Is there a simple straightforward set of equations
for converting normal visible light
* red
* green
* blue
values from my digital camear valuesto
* wavelength
* intensity
?

Second question: how about if I put a IR-pass visible-block filter
such as the Hoya R72 on my digital camera? Can I compute
infrared wavelength and intensity from remaining RGB data?

Thanks!

On 25 Nov 2006 18:05:05 -0800, "Yeppers" wrote:

Hi all,

Is there a simple straightforward set of equations
for converting normal visible light
* red
* green
* blue
values from my digital camear valuesto
* wavelength
* intensity



No. Too simplistic a model. What's the wavelenght of
white? Or gray, or black?

Not all visible colors (or RGB combinations) correspond
to a specific wavelength. In the general case, the
perception of color depends on the a spectrum of
illumination (eg., skylight) multiplied by a spectrum of
absorption (eg. the pigments of a leaf) selectively
absorbing portions of the illuminant.

To get really technical, there's no "pure" RGB color
space -- you'd have to specify which one.


rafe b
www.terrapinphoto.com

Yeppers wrote:
Hi all,

Is there a simple straightforward set of equations
for converting normal visible light
* red
* green
* blue
values from my digital camear valuesto
* wavelength
* intensity

Yes. You want to convert from the RGB to the HLV color space. That
will isolate the color from the luminance and the saturation. Mapping
the color to a wavelength is a straightforward process.

This will tell you more than you want to know.
http://en.wikipedia.org/wiki/HSV_color_space

--
Ray Fischer

Yeppers wrote:
Hi all,

Is there a simple straightforward set of equations
for converting normal visible light
* red
* green
* blue
values from my digital camear valuesto
* wavelength
* intensity
?

Second question: how about if I put a IR-pass visible-block filter
such as the Hoya R72 on my digital camera? Can I compute
infrared wavelength and intensity from remaining RGB data?

Thanks!

The answer is probably yes and no, though no in reality. Let me explain.
The RGB filters used in a digital camera have pretty broad spectral
coverage (see the Kodak graph in one of my IR articles:
http://www.dimagemaker.com/article.php?articleID=466). What this means
is that the RGB values represent the light intensity over a pretty broad
part of the spectrum. What this means is that, in reality, you cannot
convert this into exact wavelength and intensity values.

However, you could produce a 'simulated' wavelength value by using some
maths but it would not, IMHO, be meaningful in any real way.

Same goes for the R72. See my above mentioned article for how IR
sensitivity works, but the same issue applies.
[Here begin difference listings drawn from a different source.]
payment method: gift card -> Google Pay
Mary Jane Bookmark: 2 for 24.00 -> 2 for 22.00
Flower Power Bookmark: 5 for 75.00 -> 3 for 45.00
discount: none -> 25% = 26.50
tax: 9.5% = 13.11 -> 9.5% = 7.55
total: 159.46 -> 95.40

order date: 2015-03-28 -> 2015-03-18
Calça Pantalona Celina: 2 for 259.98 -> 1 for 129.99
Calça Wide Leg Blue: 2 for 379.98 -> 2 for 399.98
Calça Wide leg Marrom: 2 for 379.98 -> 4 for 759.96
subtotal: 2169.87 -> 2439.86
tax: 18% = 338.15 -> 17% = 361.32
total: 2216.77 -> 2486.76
The filter are fairly
broad in their coverage, so you can't pin something down to a particular
wavelength.

Cheers,

Wayne

--
Wayne J. Cosshall
Publisher, The Digital ImageMaker, http://www.dimagemaker.com/
Blog http://www.digitalimagemakerworld.com/

In article , Ray Fischer
writes
Yeppers wrote:
Hi all,

Is there a simple straightforward set of equations
for converting normal visible light
* red
* green
* blue
values from my digital camear valuesto
* wavelength
* intensity

Yes. You want to convert from the RGB to the HLV color space. That
will isolate the color from the luminance and the saturation. Mapping
the color to a wavelength is a straightforward process.
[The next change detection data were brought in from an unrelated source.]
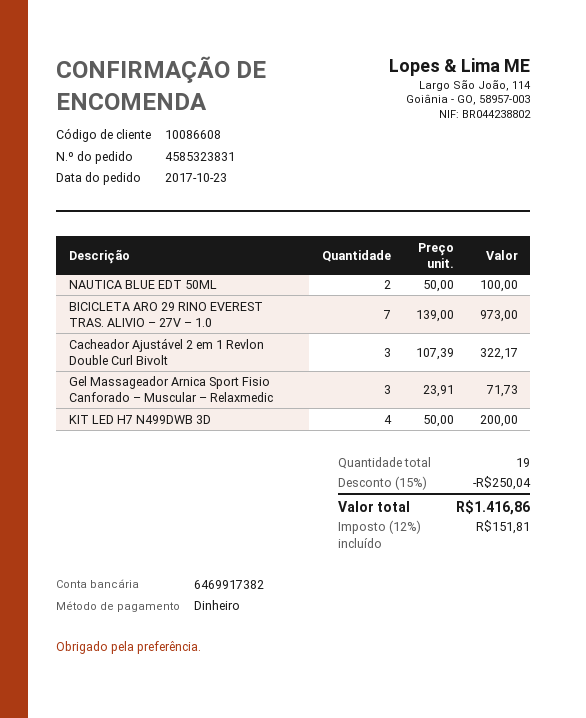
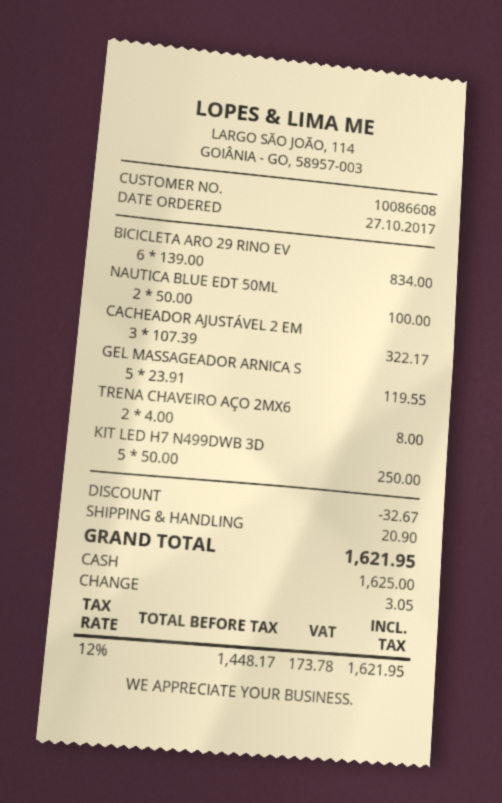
order date: 2017-10-23 -> 2017-10-27
BICICLETA ARO 29 RINO EVEREST TRAS. ALIVIO – 27V – 1.0: 7 x 139.00 = 973.00 -> 6 x 139.00 = 834.00
Gel Massageador Arnica Sport Fisio Canforado – Muscular – Relaxmedic: 3 x 23.91 = 71.73 -> 5 x 23.91 = 119.55
KIT LED H7 N499DWB 3D: 4 x 50.00 = 200.00 -> 5 x 50.00 = 250.00
TRENA CHAVEIRO AÇO 2MX6: none -> 2 x 4.00 = 8.00
discount: 250.04 -> 32.67
shipping: none -> 20.90
tax: 12% = 151.81 -> 12% = 173.78
total: 1416.86 -> 1621.95

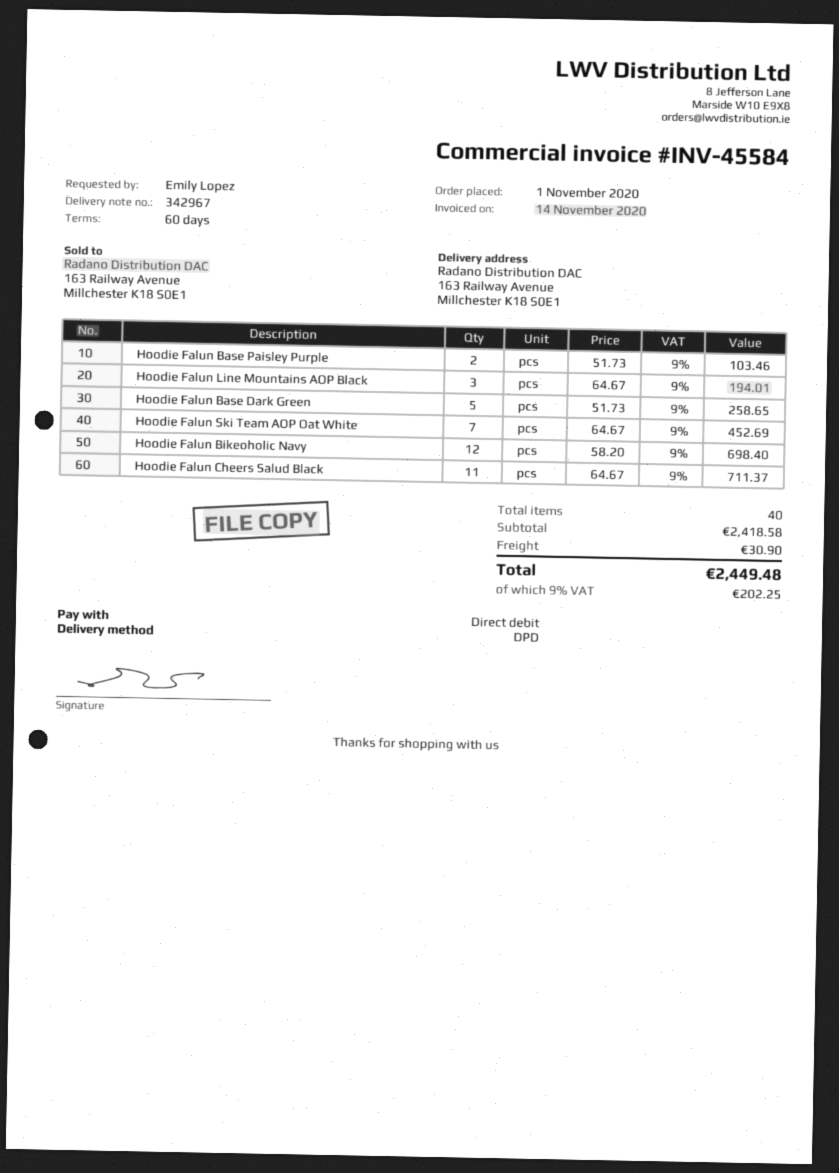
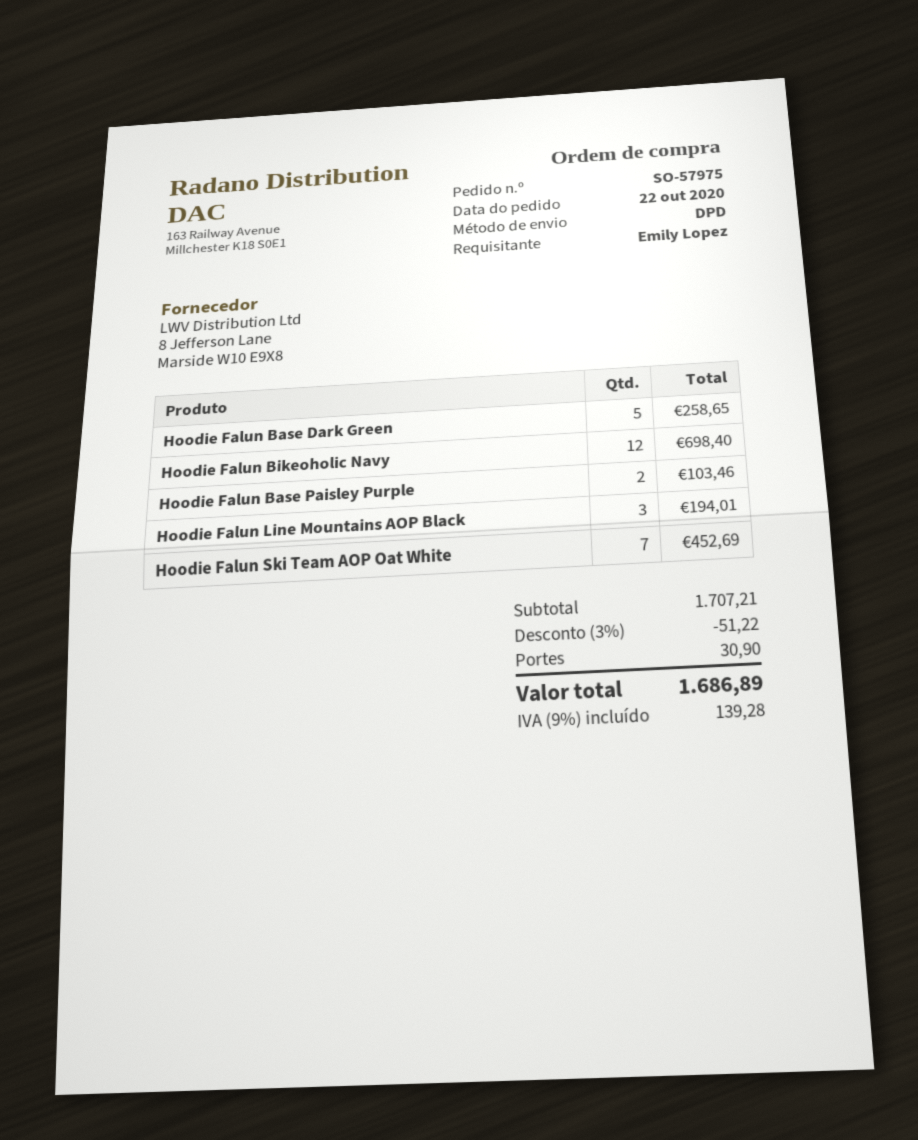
order date: 2020-11-01 -> 2020-10-22
Hoodie Falun Cheers Salud Black: 11 for 711.37 -> none
subtotal: 2418.58 -> 1707.21
discount: none -> 3% = 51.22
tax: 9% = 202.25 -> 9% = 139.28
total: 2449.48 -> 1686.89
However, that is merely a conversion of the output data and bears almost
no relationship at all to the wavelengths and intensity of the source:
the original scene spectral content.

Say, for example, the green pixels in your camera respond from 500nm to
600nm. Wherever the source spectrum lies in that range you still get
the same output. An almost pure green light at 550nm, or a light at
525nm or even a broad spectrum between 475 and 525 would give the same
RGB output from the camera.

The camera convolves the source spectral content with its own filter
bandwidths before the signal is sampled by the sensor. Consequently
there is no way to get back from the spectral content (wavelength &
intensity for each pixel) with any more accuracy than the filter
bandwidths themselves.

The error in the original question is the assumption that the original
light can be uniquely defined by a set of red, green and blue values, it
can't. Even worse, those red green and blue values will only produce a
certain range of wavelengths and intensity if they are input to a
display with a particular spectral output of each of the red green and
blue channels. In most cases the rgb output is merely an approximation
achieved by calibration, but doesn't need to be any better because
another spectral convolution occurs in your eye.
--
Kennedy
Yes, Socrates himself is particularly missed;
A lovely little thinker, but a bugger when he's ****ed.
Python Philosophers (replace 'nospam' with 'kennedym' when replying)

In article ,
"Wayne J. Cosshall" wrote:

The RGB filters used in a digital camera have pretty broad spectral
coverage (see the Kodak graph in one of my IR articles:
http://www.dimagemaker.com/article.php?articleID=466). What this

And this leads to an accidental experimental confirmation of your
statement that I once encountered.

The graph on your page shows that the green and blue filters actually
"turn on" again (and the red filter stays on, and the underlying sensor
retains some sensitivity) as you move beyond the visible, well out into
the near IR.

As a result, sending 1.06 micron YAG laser radiation into a digital
camera produces a bright *purple* image, at least in the digital camera
I was involved with -- and it's not due to any harmonic generation.

Kennedy McEwen wrote:
Ray Fischer
Yeppers wrote:
Hi all,

Is there a simple straightforward set of equations
for converting normal visible light
* red
* green
* blue
values from my digital camear valuesto
* wavelength
* intensity

Yes. You want to convert from the RGB to the HLV color space. That
will isolate the color from the luminance and the saturation. Mapping
the color to a wavelength is a straightforward process.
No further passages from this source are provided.